Mali: uccisi 16 fondamentalisti. Si acuisce il conflitto tra governo e ribelli tuareg
Ancora tensioni in Mali. Domenica 16 appartenenti di una setta fondamentalista islamica
sono stati uccisi dall'esercito di Bamako a nord-est della capitale. I militari hanno
aperto il fuoco dopo che il veicolo su cui i 16 viaggiavano non si è fermato ad un
posto di controllo. Un episodio che rilancia il confronto armato tra il governo centrale
e il nord, conquistato a gennaio, da gruppi tuareg fondamentalisti, proprio nel giorno
della morte in Mali del leader di Al Qaeda nel Sahara. Quali le vie d’uscita a questa
crisi? Giancarlo La Vella lo ha chiesto a Enrico Casale, africanista
della rivista dei gesuiti “Popoli”:
R. – Di uscite
pacifiche temo che per il momento non ce ne siano. Il governo di Bamako ha richiesto
la scorsa settimana l’intervento di una forza militare dell’Ecowas, la Comunità degli
Stati dell’Africa occidentale, per lanciare un’offensiva verso il Nord e riprendere
le regioni che sono state occupate a partire da gennaio. Quindi, temo che possa addirittura
esserci una ripresa del conflitto.
D. – Che cosa può aver scatenato una reazione
così violenta da parte dell’esercito? Forse il timore di inserimenti fondamentalisti
o di Al Qaeda all’interno dei gruppi musulmani nel Nord?
R. – L’incidente è
a mio parere un incidente di frontiera, nel quale i soldati dell’esercito maliano
hanno sparato contro un convoglio che ritenevano potesse minacciarli.
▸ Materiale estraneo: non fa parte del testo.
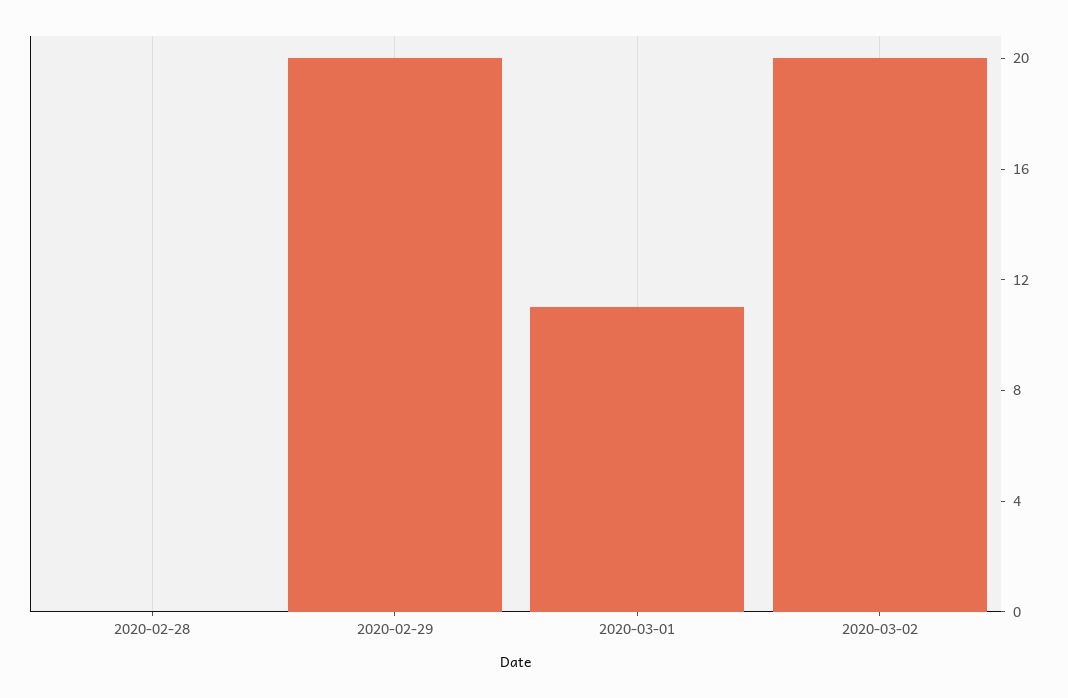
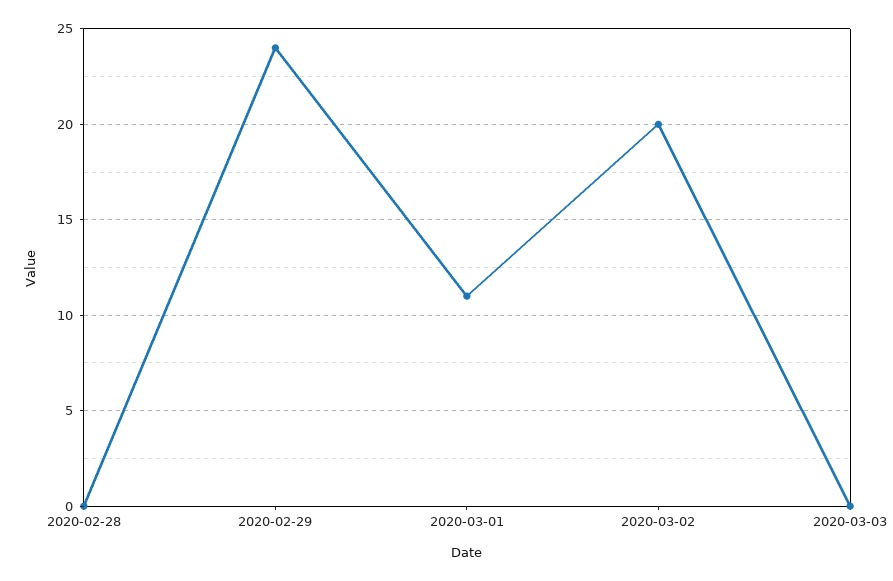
2020-02-29: 20 -> 24
2020-03-03: none -> 0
In realtà, però,
non si sa bene se sia soltanto un convoglio isolato oppure forse un tentativo di invadere
le regioni centrali da parte delle forze fondamentaliste, che attualmente governano
le regioni del Nord del Mali.
D. – Tra l’altro, è giunta la notizia della morte
in un incidente del leader di Al Qaeda, noto con il nome “Emiro del Sahara”. Questo
vuol dire che la rete terroristica ha messo gli occhi sul Mali e su altri Paesi, che
sono in fase di forte destabilizzazione?
R. – Certamente, ma la morte dell’emiro
segnala non solo la presenza di Al Qaeda, ma anche, oltre al movimento di liberazione
dell’Mnla, gruppo fondamentalmente laico che ha dato l’avvio all’offensiva contro
Bamako, nel Nord del Mali, si stanno affermando sempre di più formazioni di carattere
fondamentalista islamico, jihadista, con diverse componenti: tuareg, straniere e popolazioni
di etnia africana.
D. – Quali le ricadute di questa situazione sulla popolazione
civile, che in questi casi, come al solito, paga sempre il prezzo più alto?
R.
– Non solo paga il prezzo più alto in termini di privazioni della propria libertà
di movimento, della possibilità di vivere in modo sereno, ma anche di professare un
Islam che al Nord del Mali è sempre stato molto tollerante, molto aperto verso le
altre culture, forse perché quell’area era un’area di grande transito, di grandi commerci,
in cui s’incontravano culture molto diverse. Segnalo anche che fino ad alcuni secoli
fa esistevano fiorenti comunità ebraiche e cristiane. Quindi, è sempre stato un luogo
d’incontro. Questa guerra porta, invece, allo scontro tra componenti diverse e fondamentaliste,
che in parte arrivano anche dall’estero.